- Material supplied

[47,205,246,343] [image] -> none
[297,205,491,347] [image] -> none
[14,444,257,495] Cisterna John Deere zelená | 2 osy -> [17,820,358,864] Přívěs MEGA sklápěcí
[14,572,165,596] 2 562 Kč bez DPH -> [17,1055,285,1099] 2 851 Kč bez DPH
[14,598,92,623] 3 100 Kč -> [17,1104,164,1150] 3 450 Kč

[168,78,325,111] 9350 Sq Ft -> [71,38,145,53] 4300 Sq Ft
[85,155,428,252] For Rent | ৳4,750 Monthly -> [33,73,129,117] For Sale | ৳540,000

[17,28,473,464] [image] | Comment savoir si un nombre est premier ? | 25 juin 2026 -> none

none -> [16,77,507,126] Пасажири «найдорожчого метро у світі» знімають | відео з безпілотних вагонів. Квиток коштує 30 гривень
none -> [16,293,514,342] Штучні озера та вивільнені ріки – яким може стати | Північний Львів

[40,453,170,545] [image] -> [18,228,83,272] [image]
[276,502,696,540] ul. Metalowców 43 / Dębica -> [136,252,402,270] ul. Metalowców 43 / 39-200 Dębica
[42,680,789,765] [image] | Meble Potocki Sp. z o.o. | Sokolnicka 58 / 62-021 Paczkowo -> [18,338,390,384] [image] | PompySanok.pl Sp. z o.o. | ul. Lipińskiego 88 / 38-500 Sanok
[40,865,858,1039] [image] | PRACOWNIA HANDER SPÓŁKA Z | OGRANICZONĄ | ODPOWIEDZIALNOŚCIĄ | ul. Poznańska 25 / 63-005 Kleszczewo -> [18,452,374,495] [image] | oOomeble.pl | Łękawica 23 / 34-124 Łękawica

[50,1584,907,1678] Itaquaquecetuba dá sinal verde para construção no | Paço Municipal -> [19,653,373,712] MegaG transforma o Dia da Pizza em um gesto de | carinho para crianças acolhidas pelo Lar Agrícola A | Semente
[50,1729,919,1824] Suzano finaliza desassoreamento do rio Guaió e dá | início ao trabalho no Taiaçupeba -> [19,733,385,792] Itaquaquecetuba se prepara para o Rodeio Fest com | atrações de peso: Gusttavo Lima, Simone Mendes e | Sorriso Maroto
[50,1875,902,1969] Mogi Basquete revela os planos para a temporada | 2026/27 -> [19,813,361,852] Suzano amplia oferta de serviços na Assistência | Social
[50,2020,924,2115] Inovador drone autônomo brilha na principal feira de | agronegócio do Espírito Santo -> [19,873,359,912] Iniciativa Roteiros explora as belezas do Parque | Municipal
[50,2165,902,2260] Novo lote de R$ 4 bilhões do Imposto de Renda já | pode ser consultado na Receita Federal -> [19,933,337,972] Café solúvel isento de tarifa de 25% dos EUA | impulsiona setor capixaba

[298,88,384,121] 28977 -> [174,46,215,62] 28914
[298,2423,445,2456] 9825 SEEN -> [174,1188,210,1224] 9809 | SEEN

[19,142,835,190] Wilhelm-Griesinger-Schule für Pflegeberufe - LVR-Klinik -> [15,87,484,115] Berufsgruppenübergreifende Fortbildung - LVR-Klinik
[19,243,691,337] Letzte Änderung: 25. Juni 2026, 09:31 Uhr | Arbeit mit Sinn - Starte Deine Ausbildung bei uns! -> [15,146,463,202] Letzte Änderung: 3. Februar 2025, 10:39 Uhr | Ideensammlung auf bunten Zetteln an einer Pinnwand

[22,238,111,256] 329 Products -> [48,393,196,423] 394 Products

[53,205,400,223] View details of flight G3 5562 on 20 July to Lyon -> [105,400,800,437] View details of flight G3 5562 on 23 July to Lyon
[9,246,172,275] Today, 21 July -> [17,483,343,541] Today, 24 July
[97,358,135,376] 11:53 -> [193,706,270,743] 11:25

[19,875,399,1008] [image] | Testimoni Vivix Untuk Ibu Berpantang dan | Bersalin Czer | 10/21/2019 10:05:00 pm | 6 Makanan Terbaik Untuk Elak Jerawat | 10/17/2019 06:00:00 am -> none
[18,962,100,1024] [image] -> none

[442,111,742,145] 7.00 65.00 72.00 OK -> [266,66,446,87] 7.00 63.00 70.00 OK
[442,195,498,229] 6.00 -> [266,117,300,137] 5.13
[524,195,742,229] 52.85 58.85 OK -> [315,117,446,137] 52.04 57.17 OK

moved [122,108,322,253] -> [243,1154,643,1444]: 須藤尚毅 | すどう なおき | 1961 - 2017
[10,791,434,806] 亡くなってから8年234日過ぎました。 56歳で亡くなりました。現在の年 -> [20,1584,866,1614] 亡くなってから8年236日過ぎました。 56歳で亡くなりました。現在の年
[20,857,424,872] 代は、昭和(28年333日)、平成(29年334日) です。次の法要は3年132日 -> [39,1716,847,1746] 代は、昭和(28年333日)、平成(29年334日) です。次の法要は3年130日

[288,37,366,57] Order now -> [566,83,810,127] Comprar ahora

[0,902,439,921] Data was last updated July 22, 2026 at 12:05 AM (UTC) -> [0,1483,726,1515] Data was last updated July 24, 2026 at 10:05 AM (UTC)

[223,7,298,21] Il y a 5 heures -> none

- Exercise details
For every line above that has "July" in it, copy the line.

- Response to the task
[53,205,400,223] View details of flight G3 5562 on 20 July to Lyon -> [105,400,800,437] View details of flight G3 5562 on 23 July to Lyon
[9,246,172,275] Today, 21 July -> [17,483,343,541] Today, 24 July
[0,902,439,921] Data was last updated July 22, 2026 at 12:05 AM (UTC) -> [0,1483,726,1515] Data was last updated July 24, 2026 at 10:05 AM (UTC)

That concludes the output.